A Vixen's Charm School Guide to Wearing Vintage Jewelry

Upon consulting our Charm School textbook (first published in 1962), we Vixens found a number of indispensable tips - and a few archaic ones - about how to wear vintage jewelry. According to the charm school headmistress:

  • Pearls are ideal for both day and night, and are quintessentially classic.
  • Bracelets that don't jangle are both understated and proper.
  • Earrings with a matching necklace "speaks of good taste".
  • Gold or silver bracelets can be worn in great quantity "if they fit you and the costume".
  • Rhinestones may only be worn after noon, if paired with a dressy outfit.
  • If purchasing an entire parure of rhinestones, wear only one or two at a time.
When selecting a necklace, keep in mind the length of your neck. The charm school says "A high choker, for example, is not for the woman with a short neck, for it tends to make the neck appear even shorter. A brooch or clips are more flattering ornaments in this case. But, if a necklace is really wanted, it should be long enough to fall well below the base of the throat".
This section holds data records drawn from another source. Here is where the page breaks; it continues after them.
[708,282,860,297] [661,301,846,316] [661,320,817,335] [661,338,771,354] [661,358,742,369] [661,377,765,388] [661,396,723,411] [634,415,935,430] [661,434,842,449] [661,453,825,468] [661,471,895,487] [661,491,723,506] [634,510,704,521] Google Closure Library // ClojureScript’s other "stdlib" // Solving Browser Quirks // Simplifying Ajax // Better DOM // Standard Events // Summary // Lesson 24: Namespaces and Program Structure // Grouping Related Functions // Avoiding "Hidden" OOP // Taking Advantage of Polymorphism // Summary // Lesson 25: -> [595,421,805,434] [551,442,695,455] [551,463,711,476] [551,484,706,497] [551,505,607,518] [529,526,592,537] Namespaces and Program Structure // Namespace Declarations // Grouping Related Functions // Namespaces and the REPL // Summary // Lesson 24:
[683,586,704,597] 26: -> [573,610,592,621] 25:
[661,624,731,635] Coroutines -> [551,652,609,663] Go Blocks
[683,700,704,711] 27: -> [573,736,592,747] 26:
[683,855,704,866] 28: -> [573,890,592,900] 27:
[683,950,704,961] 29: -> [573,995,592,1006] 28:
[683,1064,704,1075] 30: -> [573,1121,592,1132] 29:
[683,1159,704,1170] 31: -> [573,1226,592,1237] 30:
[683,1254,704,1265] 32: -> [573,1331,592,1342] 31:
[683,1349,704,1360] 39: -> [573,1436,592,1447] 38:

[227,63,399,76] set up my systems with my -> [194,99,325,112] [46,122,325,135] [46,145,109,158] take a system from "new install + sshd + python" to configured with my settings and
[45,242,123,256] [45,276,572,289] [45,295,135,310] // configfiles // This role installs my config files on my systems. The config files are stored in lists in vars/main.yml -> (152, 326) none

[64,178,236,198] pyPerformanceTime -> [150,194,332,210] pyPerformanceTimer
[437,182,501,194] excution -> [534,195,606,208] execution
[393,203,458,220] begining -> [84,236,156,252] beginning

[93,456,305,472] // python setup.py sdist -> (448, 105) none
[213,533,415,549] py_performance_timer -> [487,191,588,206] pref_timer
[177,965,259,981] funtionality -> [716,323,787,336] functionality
And when shopping for earrings, "the woman with a large, round face should wear massive, bulky ear clips for better proportion. Little ones will look lost". For a long, narrow face, choose "ear clips triangular in sharp - with the base at the lowest part of the lobe and the point at the top" to create a "more becoming" oval appearance.

And for prettier hands, choose according to their shape as well:
  • Long and slim hands require a flexible mesh bracelet or several slender circlets. Rings should have stones with wide settings, as wide as the finger, and dark fingernail polish.
  • Large hands use wide rings best, or rings with high dome-shaped settings. "Wear a massive bracelet with high ornament, pushed up on arm" and dark or medium polish with clear moons & tips.
  • The slim little hand needs narrow bracelets and rings with gems set as rosettes.
  • And the broader hand can use substantial bracelets pushed up the arm to balance the proportion, with rings in elongated settings and light polish.


Resources:
Author Unknown (1969).
State College of Beauty Culture Guide to Beauty - Charm - Poise. New York: Milady Publishing Corp.